Тщетно! Хорошо бы завладеть всеми деньгами, оставить их у себя — ведь Рубо не решится жаловаться! И мало-помалу мысль эта все сильнее преследовала Северину, в недрах ее существа зарождалась твердая решимость, побеждавшая внутреннее сопротивление. Почти против воли Северина внезапно соскочила с кровати — иначе она поступить уже не могла, — вывернула фитиль в лампе и направилась в столовую.

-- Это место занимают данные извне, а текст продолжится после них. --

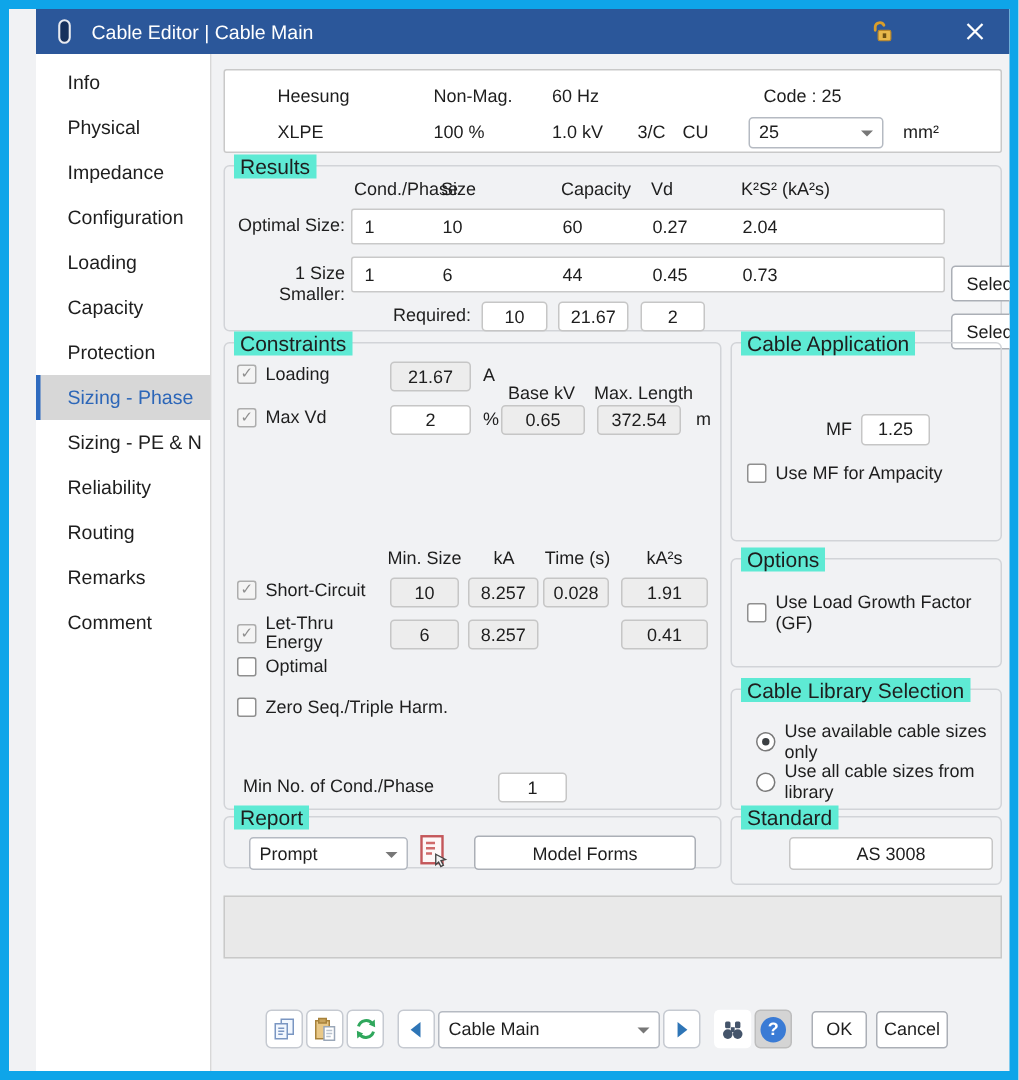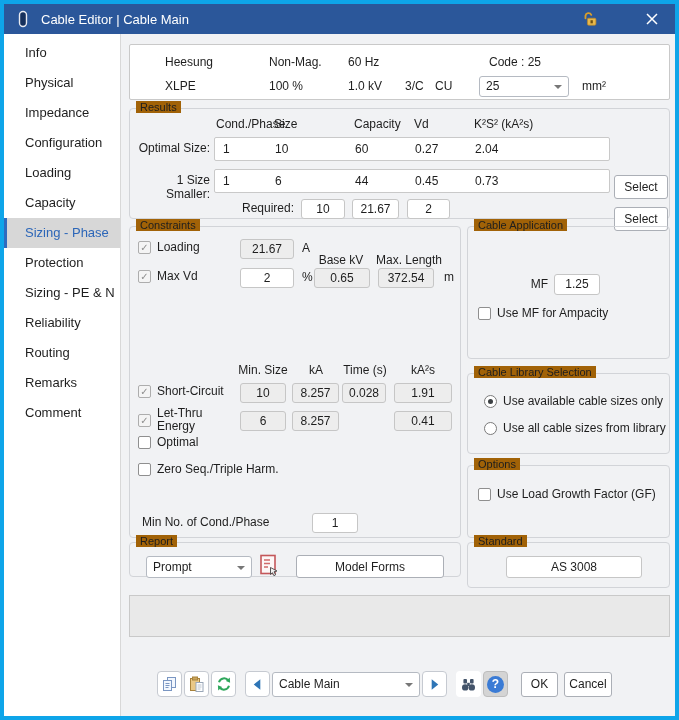"Cable Editor | Cable Main" .window { border: 4px solid #0ea5e9 -> 6px solid #0ea5e9; padding-left: none -> 18px }
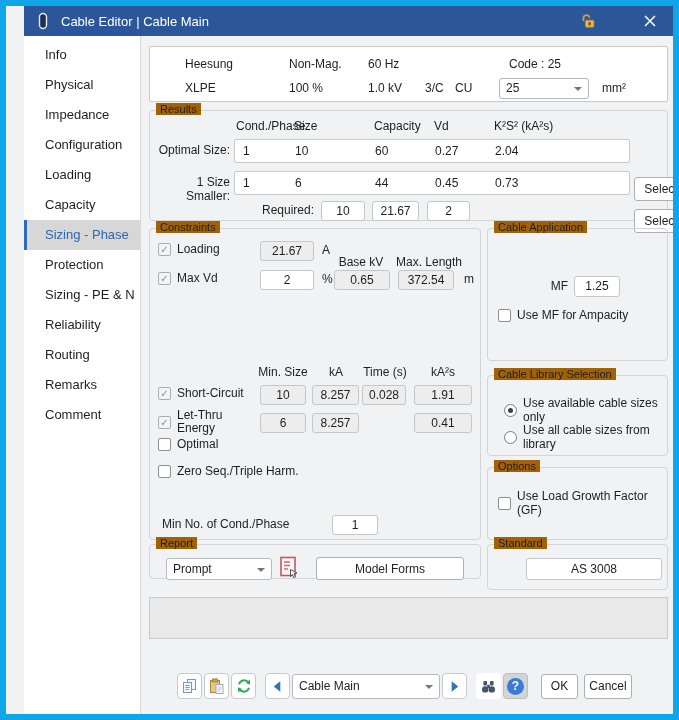"Results" .gb > .legend { background: #a16207 -> #5eead4; font-size: 11px -> 14px }
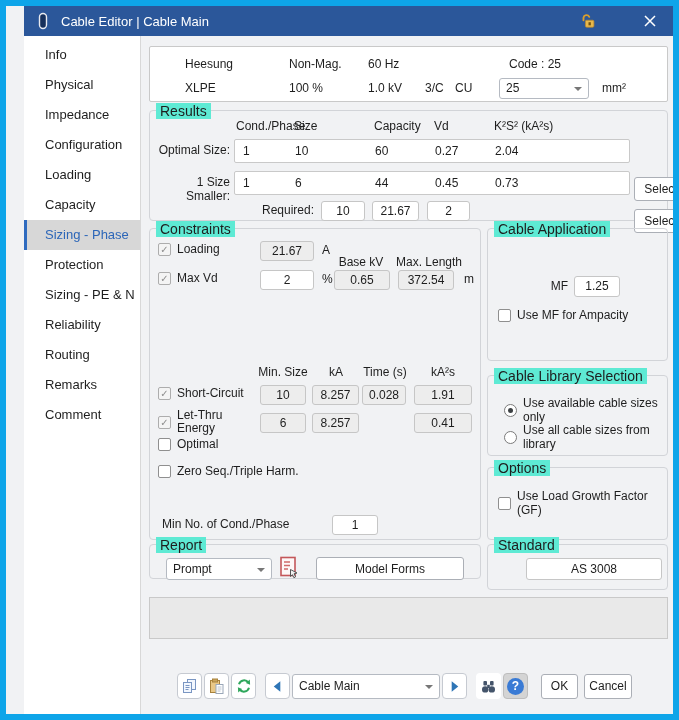"Sizing - Phase" div.nav-item { order: before "Protection" -> after "Protection" }
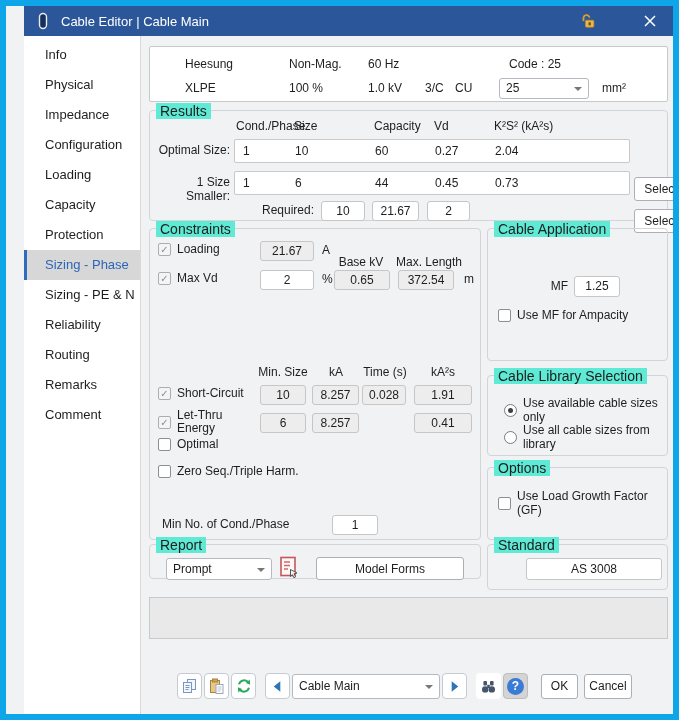"Cable Library Selection" div.gb { order: before "Options" -> after "Options" }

С этого мгновения она больше не дрожала. Страх оставил ее, она действовала хладнокровно, все ее движения были размеренны и точны, как у сомнамбулы. Найдя кочергу, она приподняла кусок паркета. Открылась дыра, и Северина, чтобы лучше видеть, поднесла к ней лампу. Склонившись над отверстием, она остолбенела: тайник был пуст. Должно быть, пока она бегала на свидание, Рубо возвратился домой, движимый тем же стремлением завладеть деньгами, прикарманить их! Он утащил все кредитные билеты, ни одного не оставил. Северина опустилась на колени и тогда разглядела в глубине, возле пыльных балок, блестящие золотые часы с цепочкой. Ее охватила холодная ярость, и так, в одной сорочке, она замерла возле тайника, несколько раз подряд повторив вслух:
— Вор! Вор! Вор!
Северина в бешенстве схватила часы, спугнув огромного черного паука, побежавшего вверх по штукатурке. Ударами пятки вогнала паркет на место и вернулась в постель, поставив лампу на ночной столик. Согревшись, она посмотрела на часы, которые все еще сжимала в кулаке, потом принялась вертеть их в разные стороны, пристально разглядывая. Ее внимание привлек вензель председателя суда, выгравированный на крышке. На внутренней стороне она заметила фабричный номер — 2516. Номер был, конечно, известен следователю, так что хранить у себя эти ценные часы было крайне опасно. Но разъяренная тем, что ей ничего больше не досталось, Северина забыла о страхе. Больше того, она чувствовала, что с кошмаром теперь покончено, ценностей, напоминавших о мертвеце, под паркетом уже не оставалось. Отныне она может спокойно передвигаться по собственной квартире. Северина положила часы под подушку, погасила лампу и уснула.